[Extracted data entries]
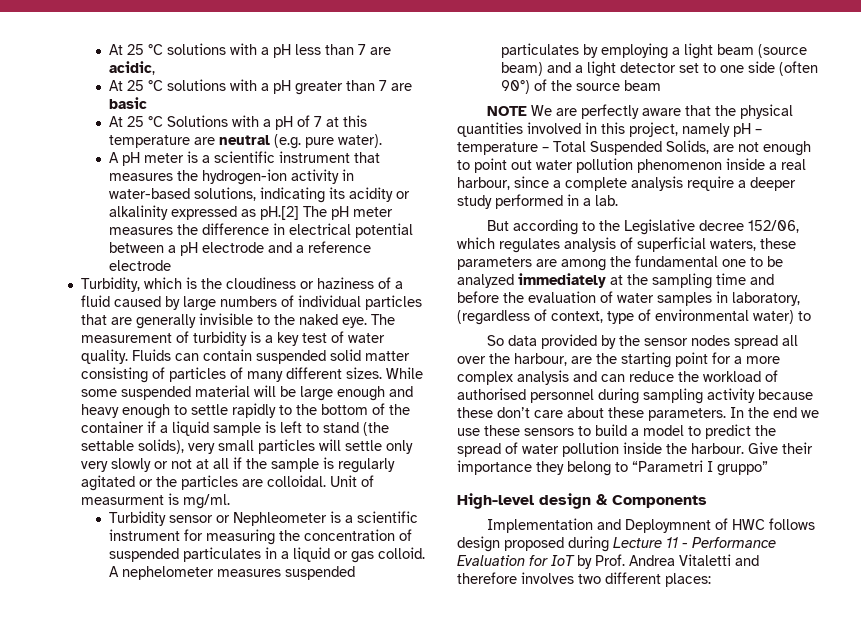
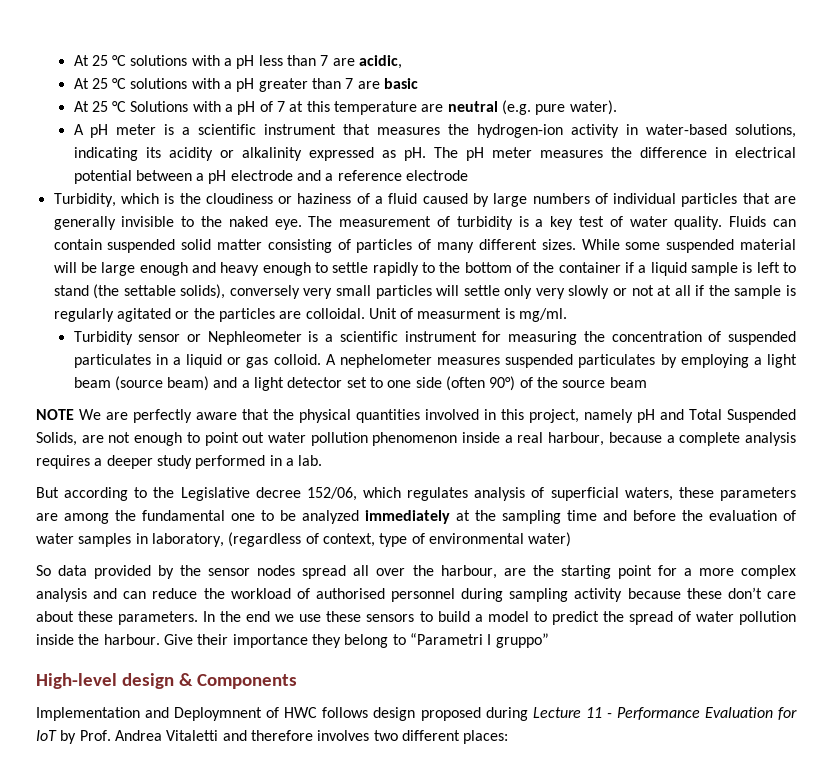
[259,206,299,220] pH.[2] -> [403,147,426,161] pH.
(184, 446) none -> [229,285,300,299] conversely
[755,129,762,134] [457,142,549,155] – temperature – -> [660,409,684,420] and
[514,176,549,188] since -> [608,432,662,443] because
[687,176,734,191] require -> [36,455,90,469] requires
[798,311,811,321] to -> (572, 539) none

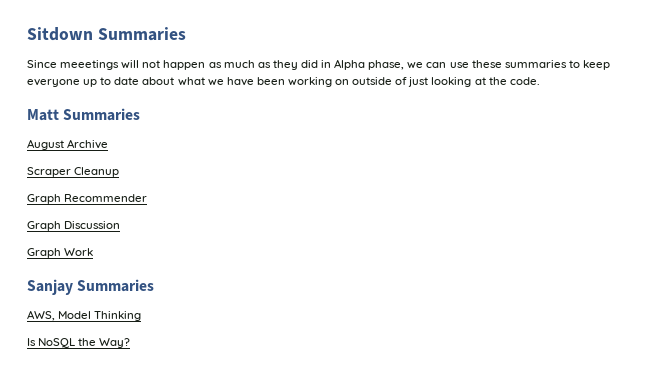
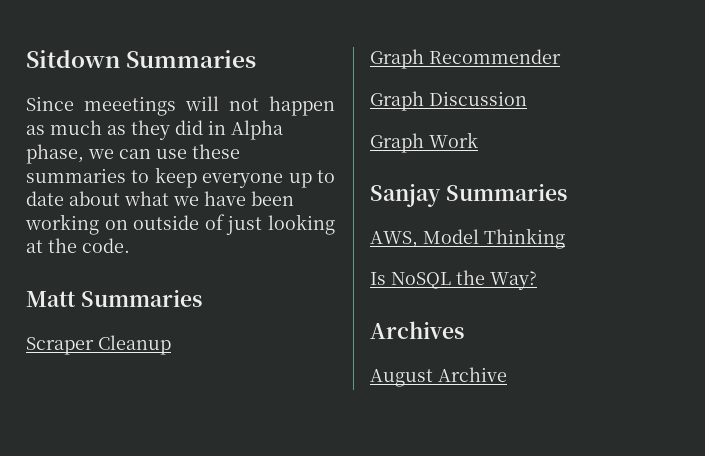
[27,139,109,150] // August Archive -> (202, 298) none
(131, 343) none -> [370,321,464,339] [370,367,507,387] // Archives // August Archive

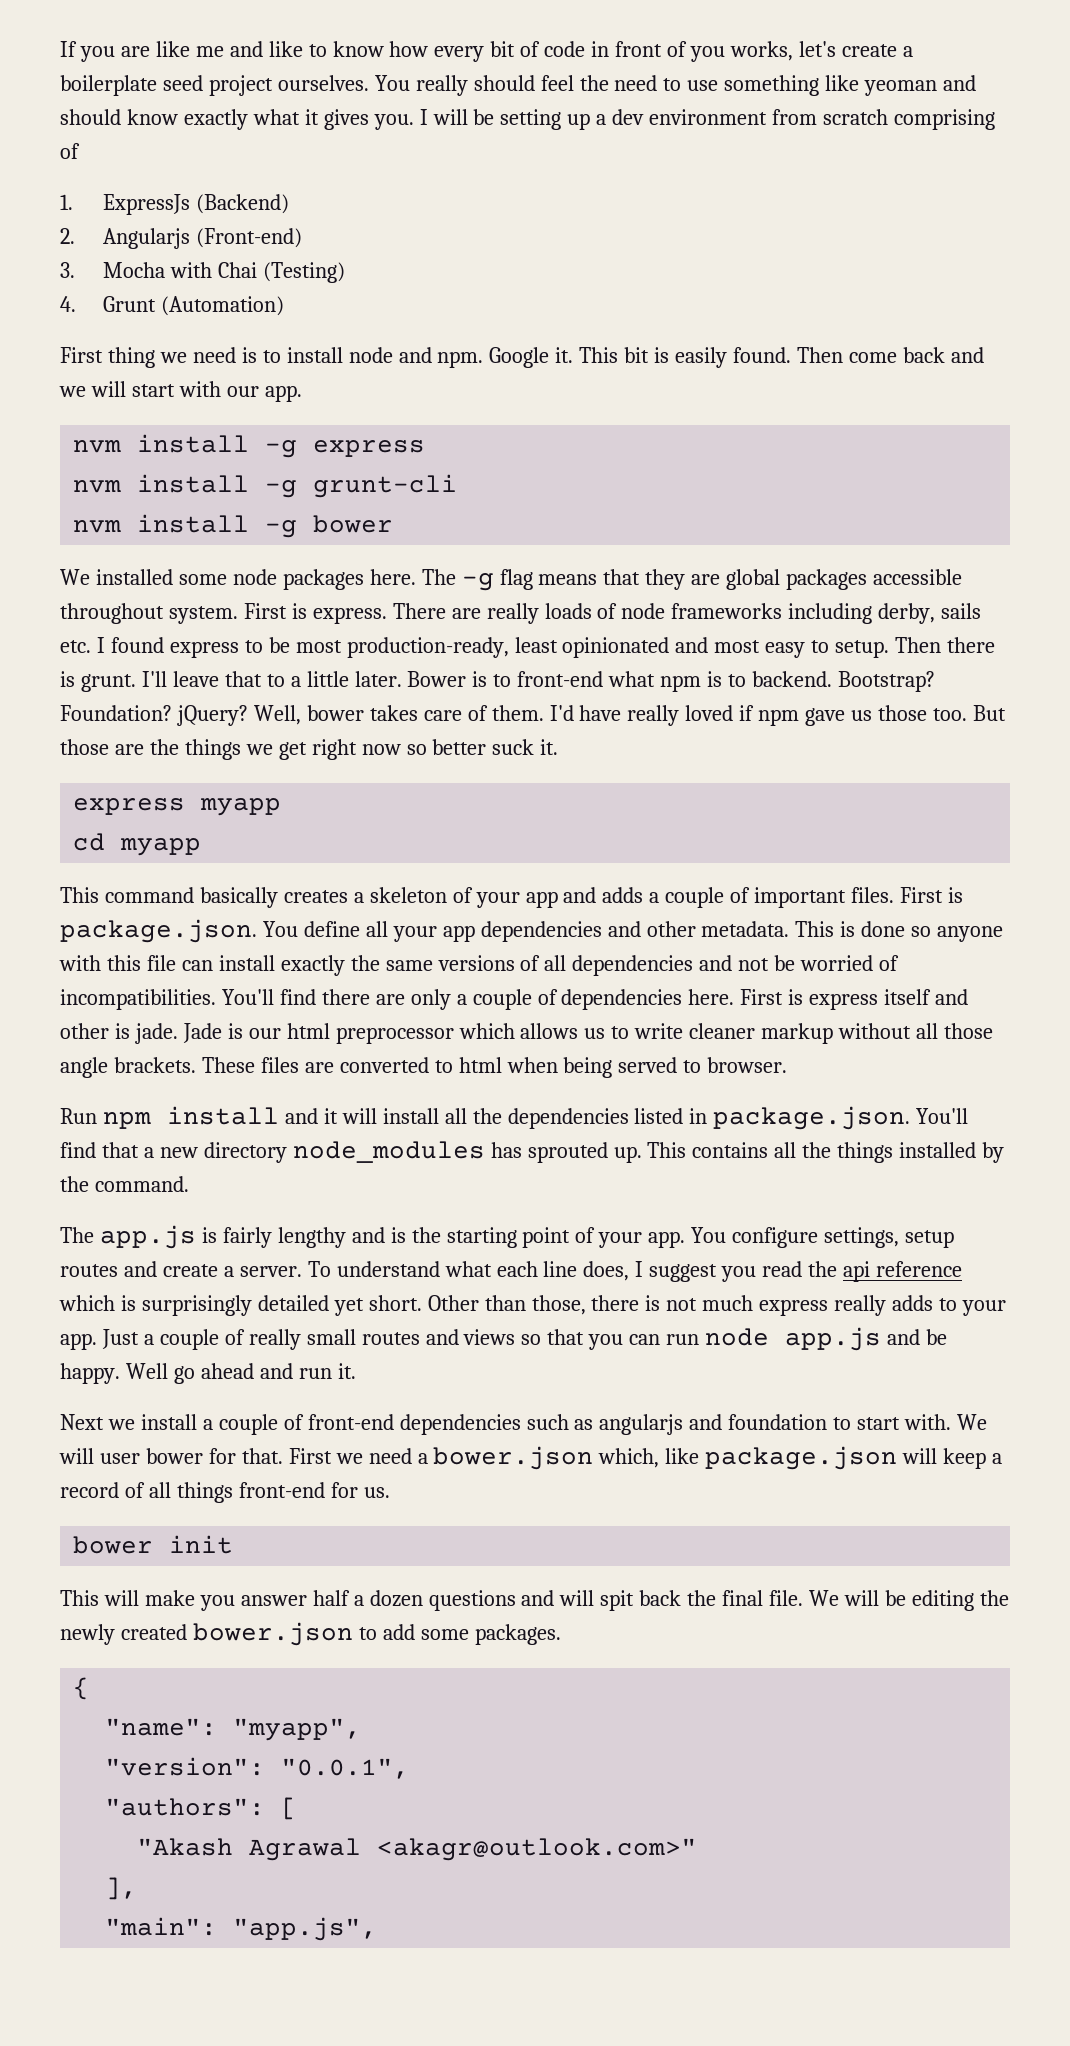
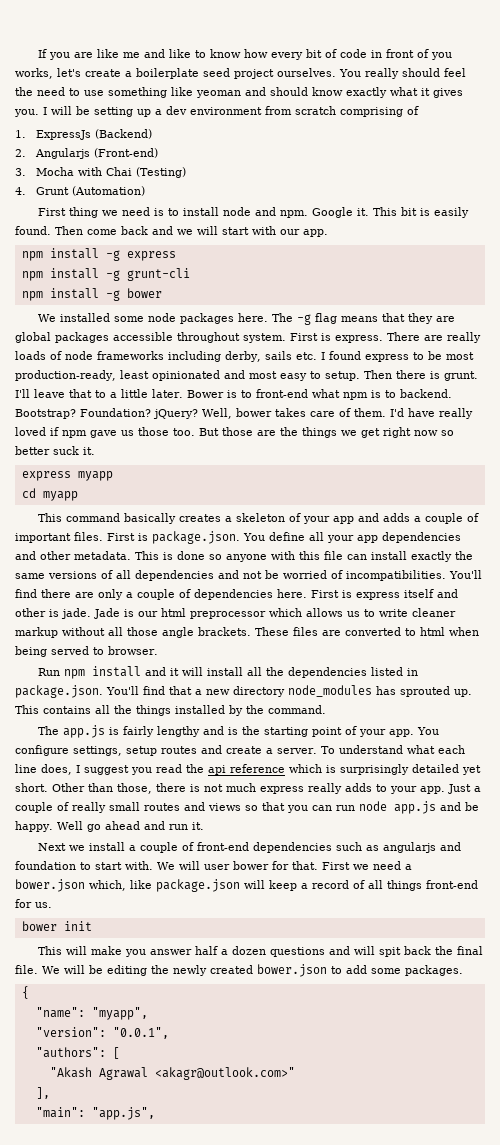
[73,440,122,453] nvm -> [21,251,43,261] npm
[73,480,122,493] nvm -> [21,271,43,281] npm
[73,520,122,533] nvm -> [21,291,43,301] npm

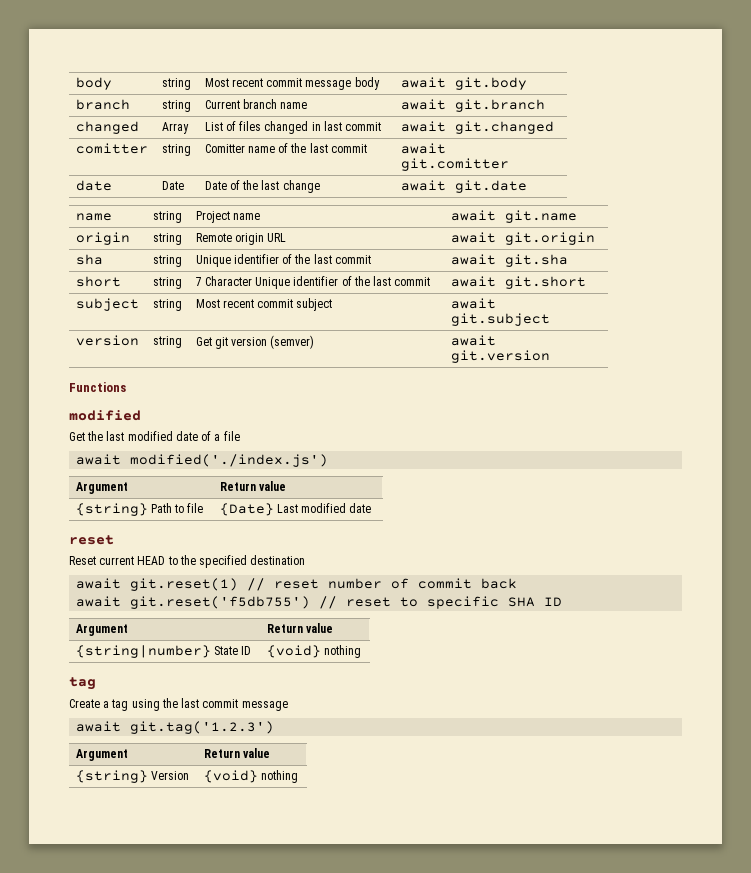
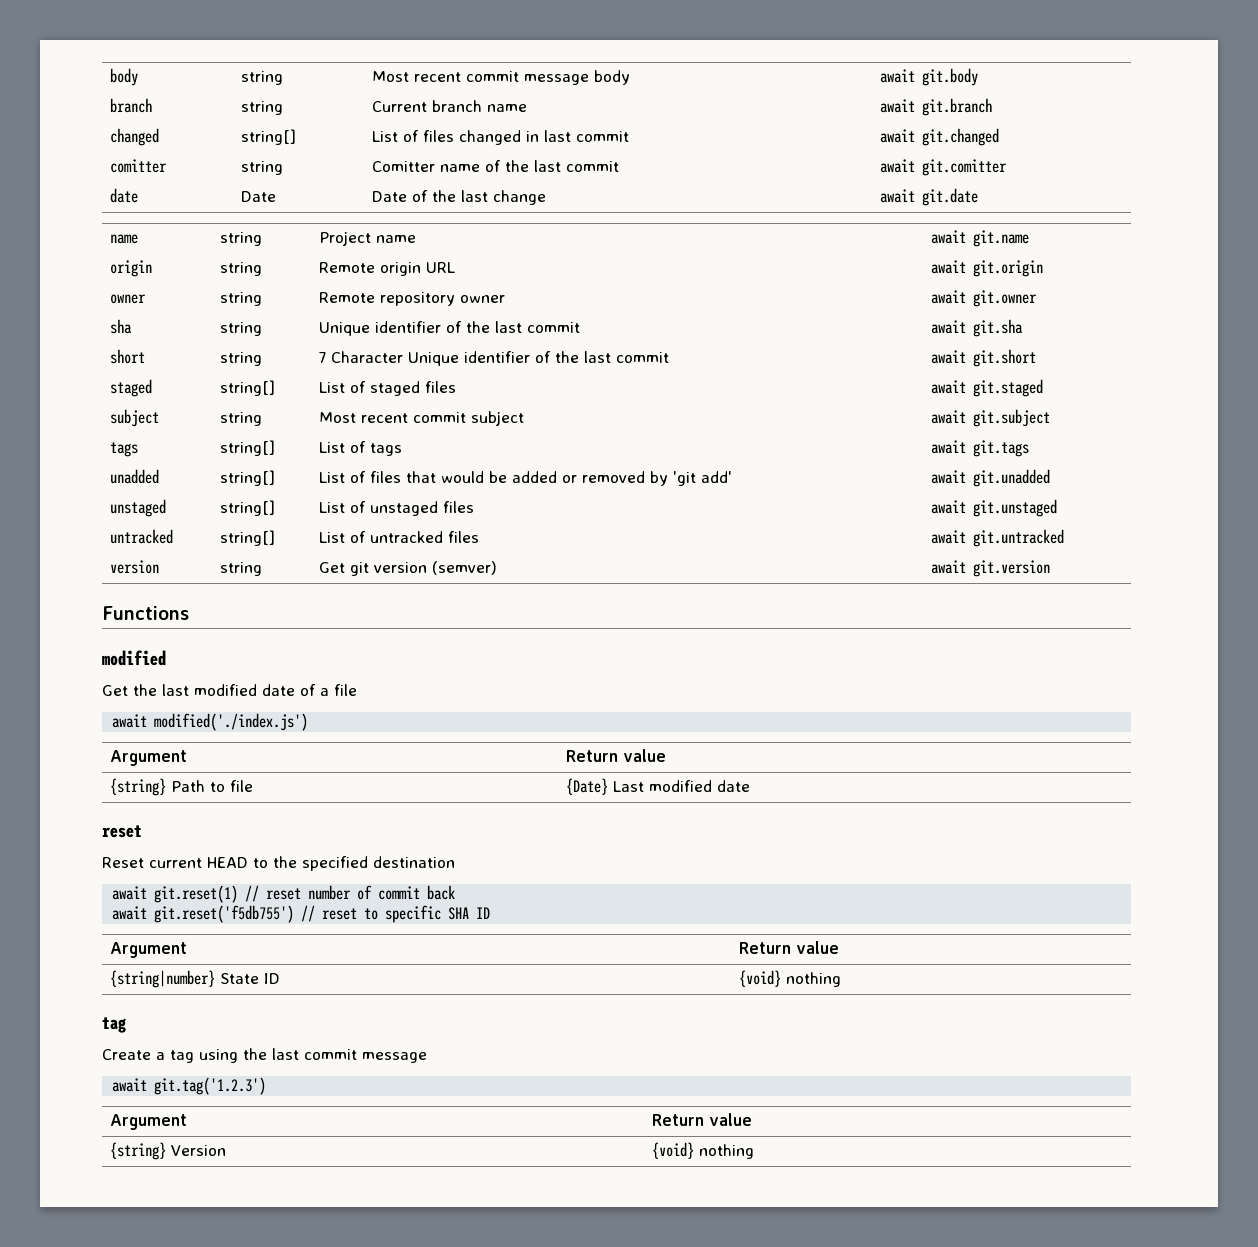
[161,122,189,134] Array -> [240,129,296,145] string[]
(595, 238) none -> [109,294,146,304] [219,292,262,306] [318,292,505,306] [930,290,1037,307] // owner | string | Remote repository owner | await git.owner
(586, 282) none -> [109,379,152,397] [219,380,275,396] [318,381,456,396] [930,379,1043,397] // staged | string[] | List of staged files | await git.staged
(550, 319) none -> [109,442,138,457] [219,440,275,456] [318,441,402,456] [930,440,1029,457] [109,469,159,484] [219,470,275,486] [318,471,732,486] [930,469,1050,487] [109,499,166,517] [219,500,275,516] [318,501,474,516] [930,499,1057,517] [109,529,173,544] [219,530,275,546] [318,531,479,543] [930,529,1064,547] // tags | string[] | List of tags | await git.tags // unadded | string[] | List of files that would be added or removed by 'git add' | await git.unadded // unstaged | string[] | List of unstaged files | await git.unstaged // untracked | string[] | List of untracked files | await git.untracked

_ABOUT THIS EXERCISE:_ Look above for the line with "[27,139,109,150] // August" and the line with "(595, 238) none"; set down those two lines and all lines between them exactly, without pictures and without anything else.

_RESULT OF THIS TASK:_
[27,139,109,150] // August Archive -> (202, 298) none
(131, 343) none -> [370,321,464,339] [370,367,507,387] // Archives // August Archive

[73,440,122,453] nvm -> [21,251,43,261] npm
[73,480,122,493] nvm -> [21,271,43,281] npm
[73,520,122,533] nvm -> [21,291,43,301] npm

[161,122,189,134] Array -> [240,129,296,145] string[]
(595, 238) none -> [109,294,146,304] [219,292,262,306] [318,292,505,306] [930,290,1037,307] // owner | string | Remote repository owner | await git.owner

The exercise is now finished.